For investors, the 'Sell' rating on Windlas Biotech Ltd serves as a signal to exercise caution. While the stock’s valuation appears attractive, the lack of strong financial momentum and subdued technical indicators suggest limited upside potential in the near term. The company’s average quality and flat financial trends imply that significant improvements are needed before a more positive outlook can be considered. Investors should monitor upcoming quarterly results and sector developments closely to reassess the stock’s prospects.

Sector and Market Considerations

The Pharmaceuticals & Biotechnology sector remains competitive and dynamic, with innovation and regulatory approvals playing critical roles in company valuations. Windlas Biotech’s current performance metrics indicate it is not keeping pace with sector leaders or broader market indices. The stock’s underperformance relative to the BSE500 index over the past year underscores the challenges it faces in delivering shareholder value. This context reinforces the prudence of the current 'Sell' rating.

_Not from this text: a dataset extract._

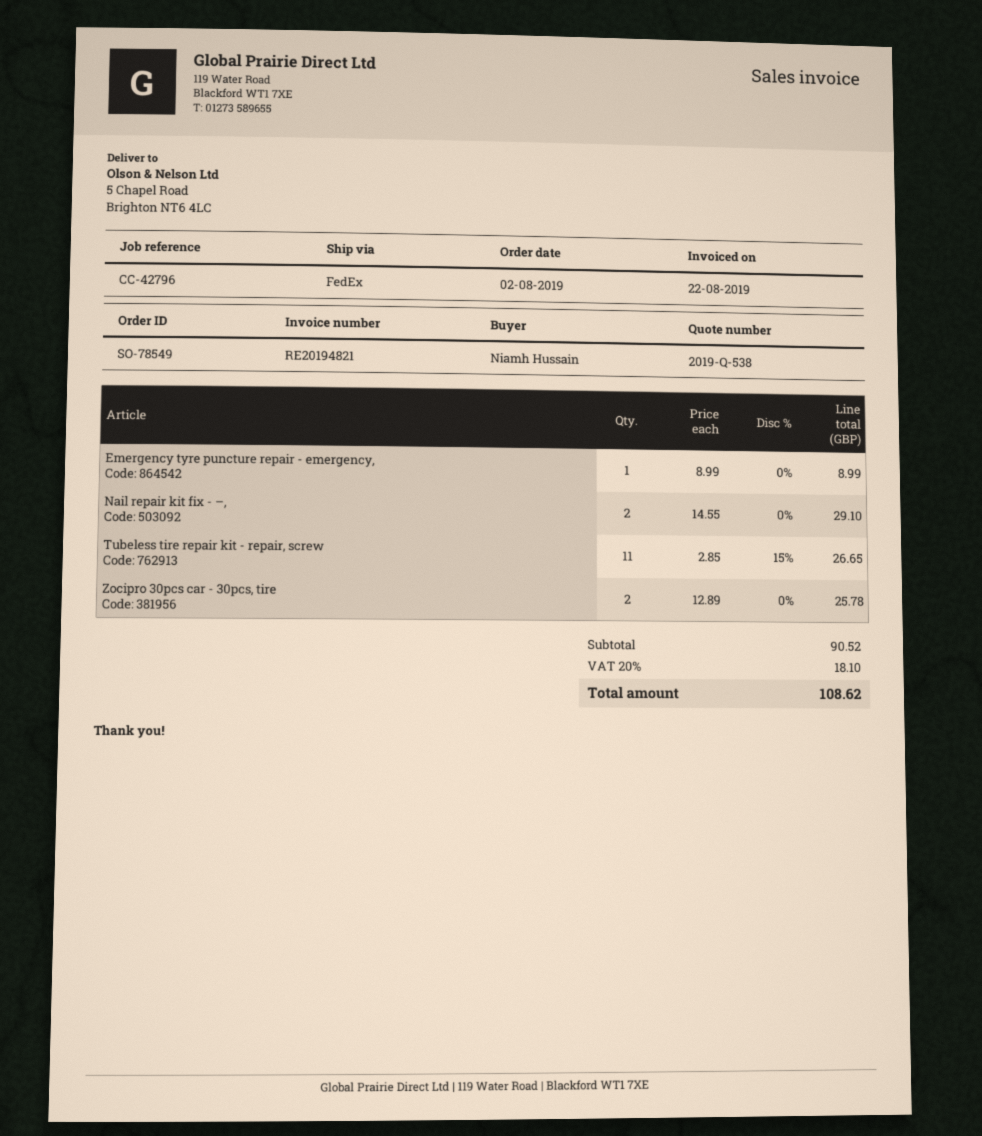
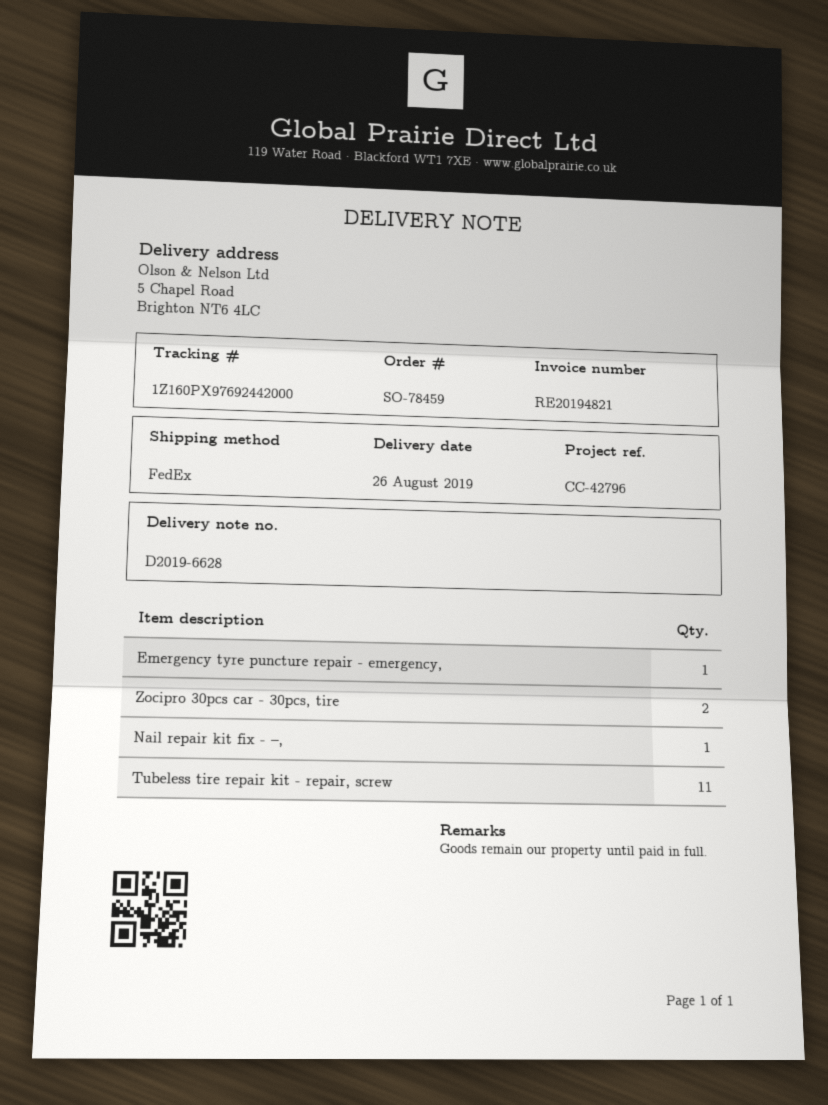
order number: SO-78549 -> SO-78459
Nail repair kit fix - –,: 2 -> 1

Summary of Key Metrics as of 26 May 2026

To summarise, the latest data shows:

  • Mojo Score: 42.0, reflecting a 'Sell' grade
  • Operating profit growth rate over five years: 12.14% annually
  • ROCE (half-year ended March 2026): 14.90%
  • Cash and cash equivalents: ₹1.81 crores
  • Stock returns: 1-year at -13.58%, underperforming BSE500’s 0.10%

These figures collectively inform the current recommendation and provide a comprehensive picture of Windlas Biotech’s investment profile.

Conclusion

Windlas Biotech Ltd’s 'Sell' rating by MarketsMOJO, last updated on 05 Feb 2026, reflects a balanced assessment of its current fundamentals and market performance as of 26 May 2026. Investors should interpret this rating as a cautionary signal, recognising the company’s challenges in growth, financial trends, and technical momentum despite an attractive valuation. Careful monitoring and further analysis are advised before considering any investment in this stock.